Mali : le Jnim intensifie son blocus économique autour de Bamako
Au Mali, l’étau se resserre autour de Bamako. Le Jnim, groupe jihadiste affilié à al-Qaïda, a franchi une nouvelle étape dans sa stratégie de pression en incendiant une dizaine d’autocars sur l’axe Ségou-Bamako, artère vitale reliant la capitale aux régions orientales. Parallèlement, des installations électriques liées au barrage de Manantali, dans la région de Kayes, ont été délibérément détruites. Malgré les opérations militaires menées par l’armée malienne, l’asphyxie économique du pays s’aggrave, sans que les forces de défense ne parviennent à inverser la tendance.
Manantali, un barrage sous le feu des jihadistes
L’attaque contre Manantali n’est pas un simple incident. Géré conjointement par le Mali, la Mauritanie et le Sénégal au sein de l’Organisation pour la mise en valeur du fleuve Sénégal (OMVS), ce barrage représente un pilier du réseau électrique malien. En sabotant ses lignes de transmission, le Jnim ne se contente plus de cibler les forces armées : il frappe au cœur de l’économie urbaine, où les coupures prolongées paralysent administrations, commerces et industries.
Cette offensive s’inscrit dans une logique méthodique, amorcée depuis plusieurs semaines. Les convois de carburant en provenance du Sénégal et de la Côte d’Ivoire subissent des attaques répétées, transformant la pénurie d’hydrocarbures en arme politique. L’objectif ? Fragiliser la légitimité des autorités de transition dirigées par le général Assimi Goïta, en exploitant le mécontentement croissant de la population. Bamako, autrefois relativement épargnée, devient désormais le théâtre d’une guerre d’usure sans précédent.
L’armée malienne entre riposte et précarité logistique
Face à cette pression multiforme, l’état-major malien affirme poursuivre des opérations terrestres et aériennes sur plusieurs fronts. Des escortes militaires ont permis, ces derniers jours, l’arrivée à Bamako de centaines de camions-citernes, apportant un soulagement temporaire aux stations-service en tension.
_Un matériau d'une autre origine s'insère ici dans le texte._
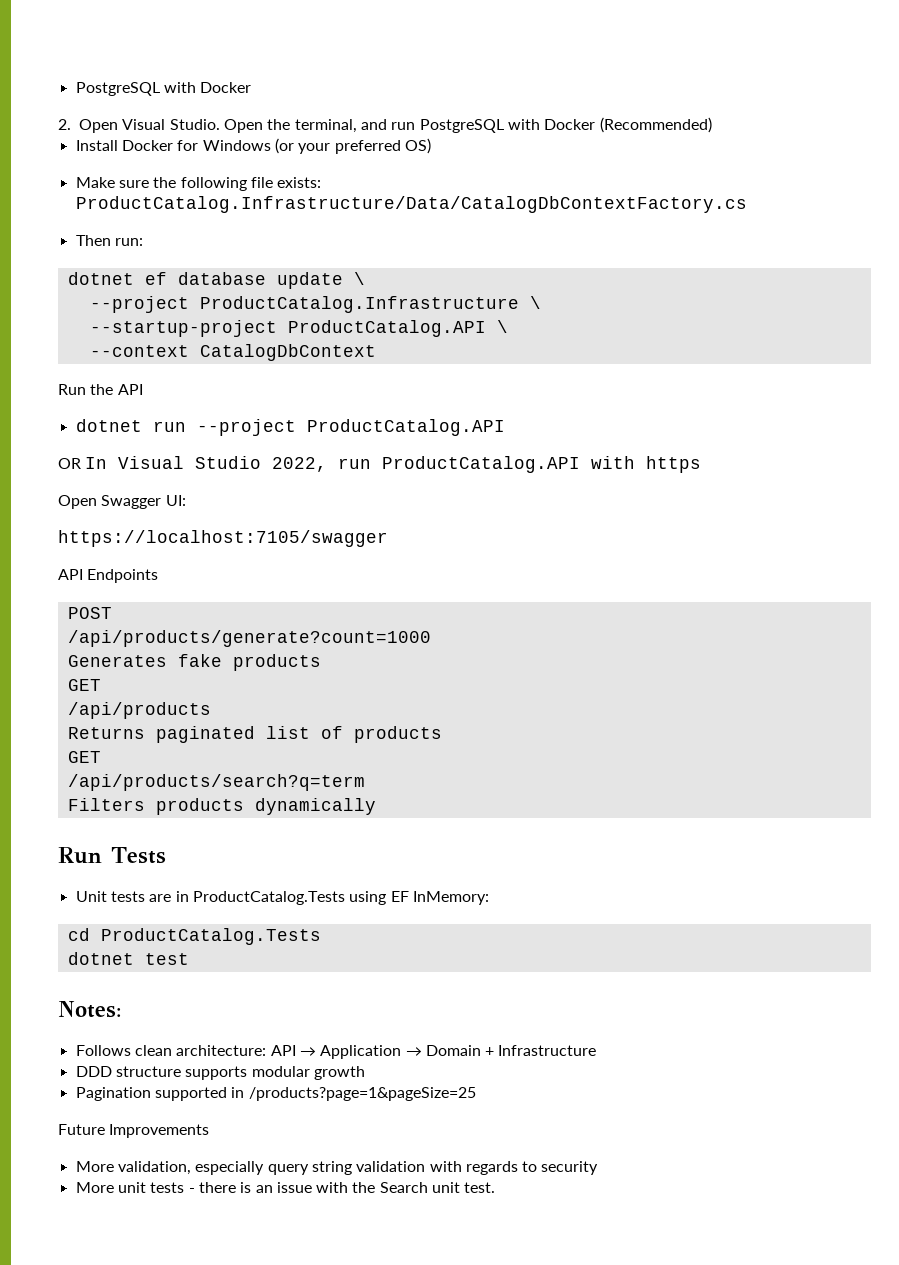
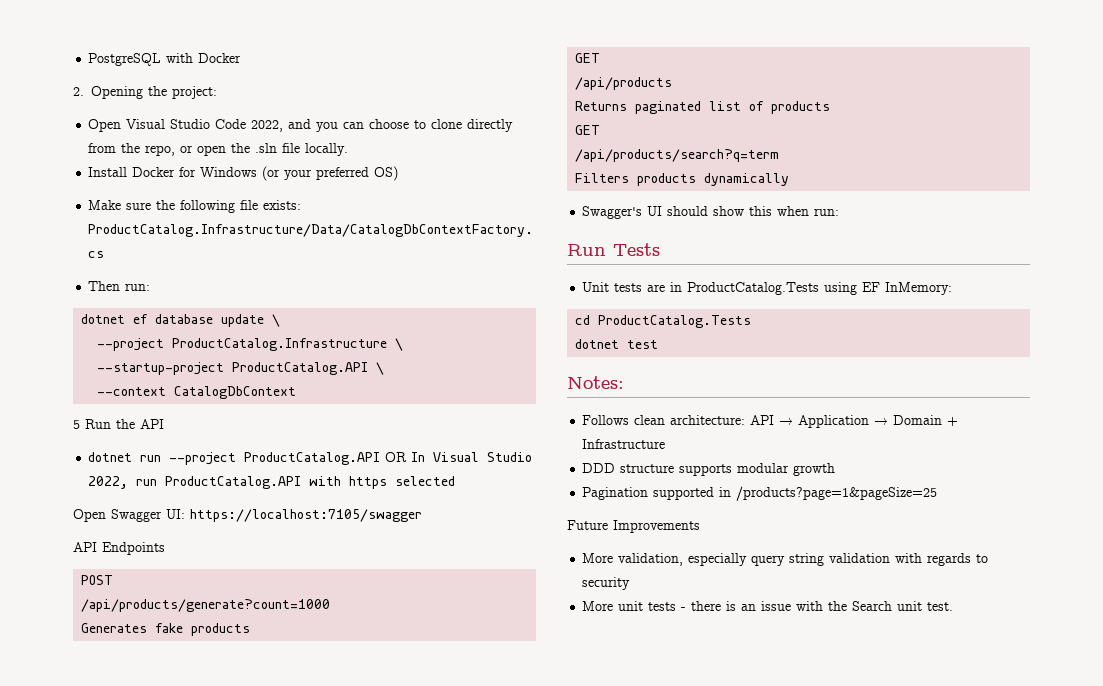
- 2. Open Visual Studio. Open the terminal, and run PostgreSQL with Docker (Recommended)
+ 2. Opening the project:
+ Open Visual Studio Code 2022, and you can choose to clone directly from the repo, or open the .sln file locally.
- Run the API
+ 5 Run the API
- dotnet run --project ProductCatalog.API
- OR In Visual Studio 2022, run ProductCatalog.API with https
+ dotnet run --project ProductCatalog.API OR In Visual Studio 2022, run ProductCatalog.API with https selected
- Open Swagger UI:
- https://localhost:7105/swagger
+ Open Swagger UI: https://localhost:7105/swagger
+ Swagger's UI should show this when run:

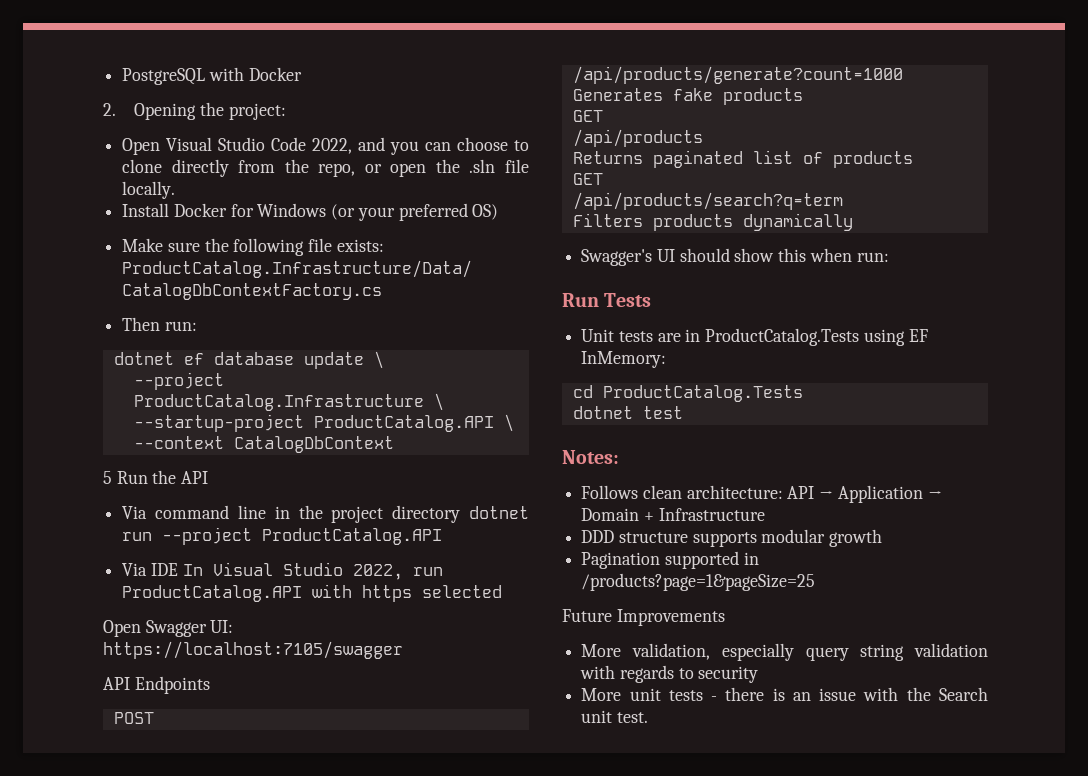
- dotnet run --project ProductCatalog.API OR In Visual Studio 2022, run ProductCatalog.API with https selected
+ Via command line in the project directory dotnet run --project ProductCatalog.API
+ Via IDE In Visual Studio 2022, run ProductCatalog.API with https selected

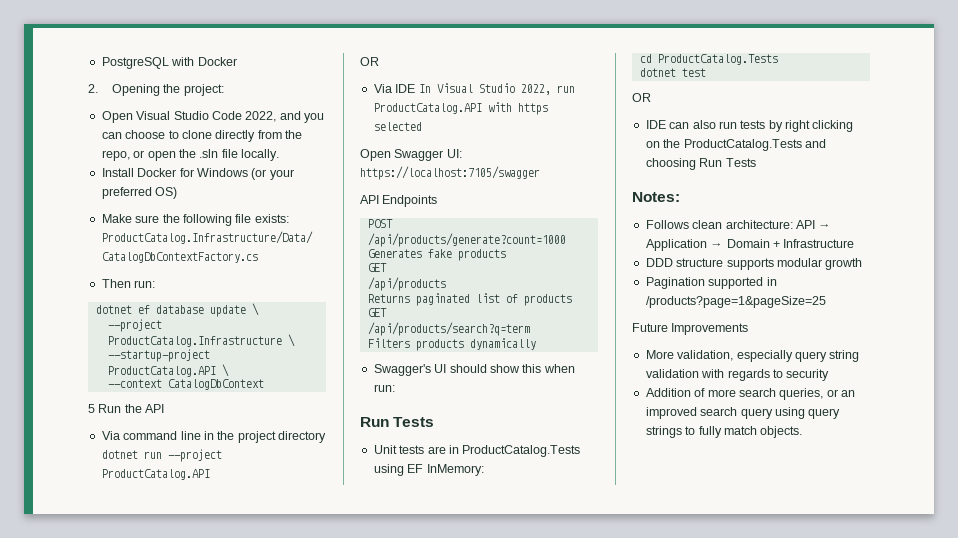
  Via command line in the project directory dotnet run --project ProductCatalog.API
+ OR
  dotnet test
+ OR
+ IDE can also run tests by right clicking on the ProductCatalog.Tests and choosing Run Tests
- More unit tests - there is an issue with the Search unit test.
+ Addition of more search queries, or an improved search query using query strings to fully match objects.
Pourtant, cette amélioration reste fragile : chaque convoi exige des ressources colossales, et la sécurisation durable des axes routiers semble hors de portée à court terme.
Les Forces armées maliennes (FAMa) se retrouvent prises en étau. À l’ouest et au centre, le Jnim multiplie les embuscades et les sabotages d’infrastructures. Plus au nord, dans la région de Kidal, la situation se maintient dans un équilibre précaire, tandis que de nouveaux affrontements avec les groupes rebelles du Cadre stratégique permanent paraissent inévitables. Le pouvoir de Bamako doit ainsi gérer deux fronts distincts, avec des moyens humains et matériels en constante diminution.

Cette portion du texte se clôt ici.